When I was growing up in New Jersey and we went to our grandparents’ house on Sunday, my mother said, “We’re having roast beef.” Clive says, “We’re having a roast dinner,” or, “We’re having a baked dinner.” I thought baking was only for cookies, cakes, and pies.
Clive says, “Surely you don’t serve roast beef on its own.” I say no-one would serve meat all by itself, without vegetables and trimmings. He asked me, “What do you say if it’s lamb, or pork?” In my U.S. family, we say, “we’re having a leg of lamb,” or “We’re having a pork roast.”
In Australia, I now call it a roast dinner. To me, everyone seems less interested in what kind of meat is served, and more enthusiastic over the fact that it’s a roast dinner.
Roast Dinner = Proper Dinner
Clive’s father is English through and through. He has his main meal in the middle of the day, followed by “tea” in the evening. For the main meal, he really, really, really wants it to be what he calls A Proper Dinner. The ideal Proper Dinner is roast meat accompanied by roasted potatoes, carrots, and peas.
The classic British “meat and three veg,” such as a lamb chop with potatoes, carrots, and beans, would be a close second to his ideal roast dinner.
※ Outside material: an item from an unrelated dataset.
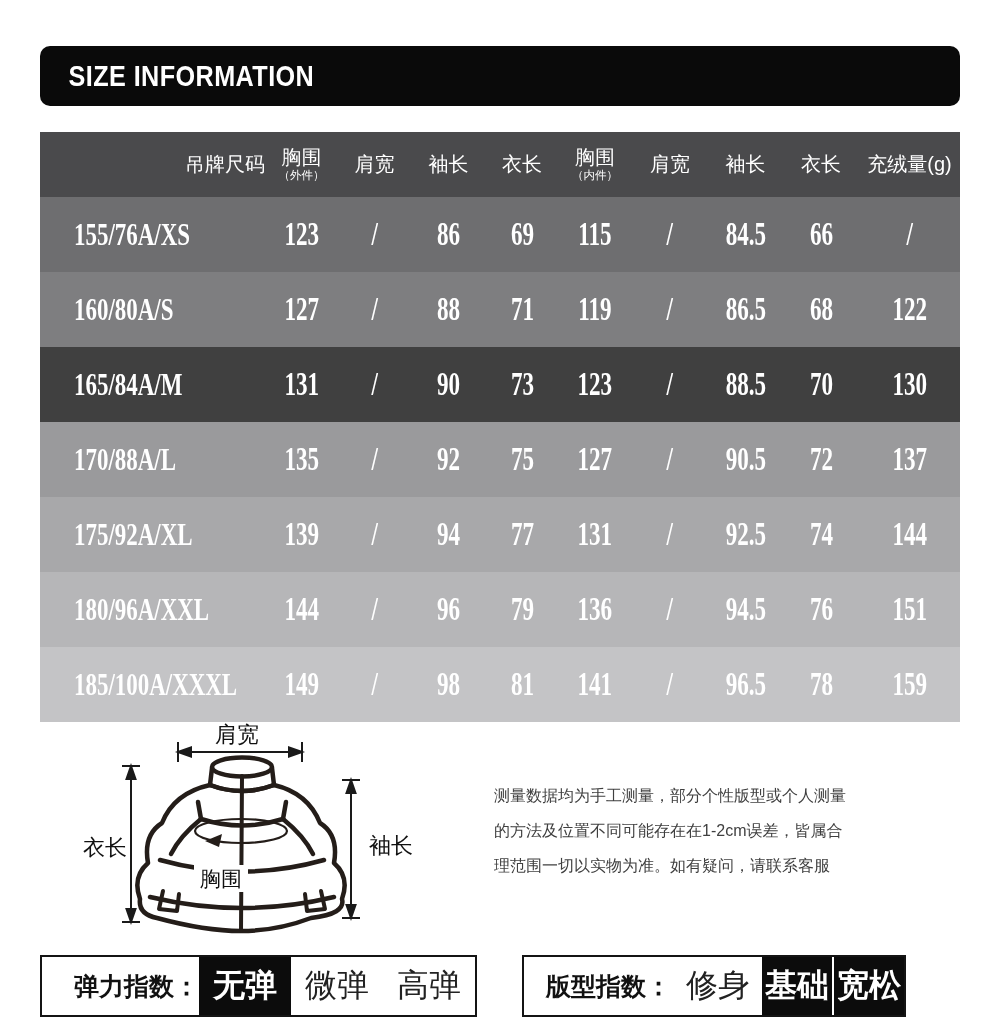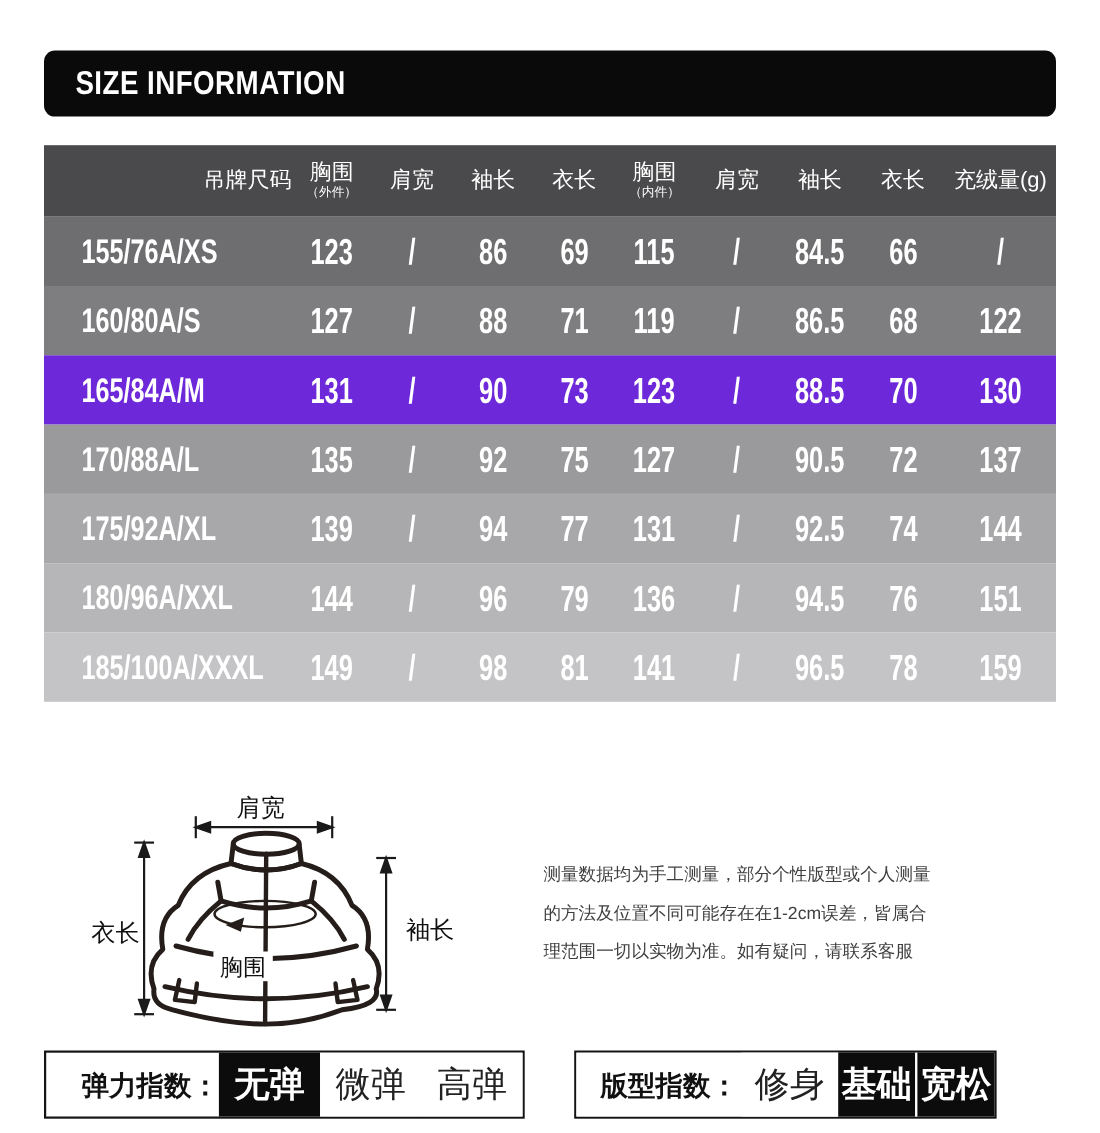"155/76A/XS" .trow { font-family: none -> Liberation Serif, serif; height: 63px -> 75px }
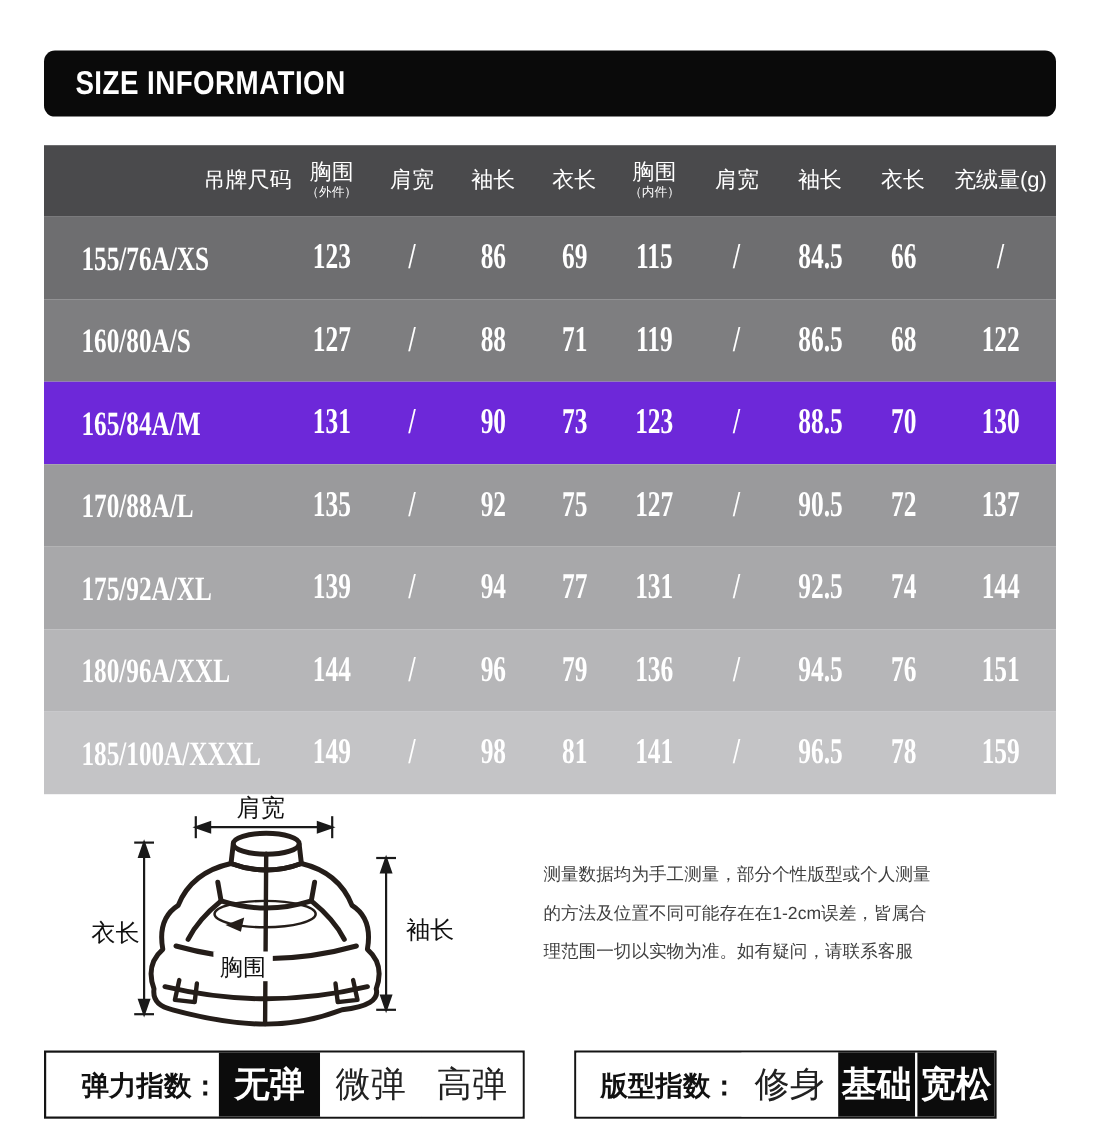"165/84A/M" div.trow { background: #6d28d9 -> #404040 }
A disappointing third place would go to fish and chips, nowhere near a Proper Dinner but acceptable as backup.
A few years ago before he met me, Clive took his father on a day outing. They looked for somewhere to eat the meal I call lunch, and Clive pointed to an Italian restaurant whose menu in the window indicated a range of dishes with pasta and meat. His father said, “No, they don’t do a proper dinner.”
You Can’t Rely on Pubs Anymore
British pubs used to be a fast, reliable source of a proper dinner. But something seems to be happening across England, with many traditional pubs being either bought outright or their meal operation contracted out to top chefs and foodie people who are dramatically changing their menus.
This is a topic for later; suffice it to say on our trip there this past March, we were dismayed to discover that many pubs that looked appealing from the outside had (1) nothing in the way of traditional pub food on offer, except perhaps fish and chips, and (2) unbelievably high prices. We nicknamed these establishments foo-foo pubs, then learned they’re commonly referred to as “gastro-pubs” and are becoming quite a phenomenon.
It can be challenging to search for a Proper Dinner with a hungry eighty-eight year-old in tow, but thus far we’ve always managed eventually to find one.
Easy with Family
When Clive first arrived in Australia in the 1960’s, he was much like his father in terms of his food preferences. He’s branched out enormously since then, thanks to the wealth of food choices and varied cuisines available in Sydney. But I’ve noticed that deep in his heart, and his stomach, he still really loves a traditional roast dinner.
Best of all, we’ve learned roast dinners are easy to do at home. When we have the family at our place, we can have everything in the oven (roasting and baking) before the gang arrives. Then, instead of rushing back and forth to the kitchen, we have valuable time to enjoy the company of the people we’ll be missing the most during the next three months.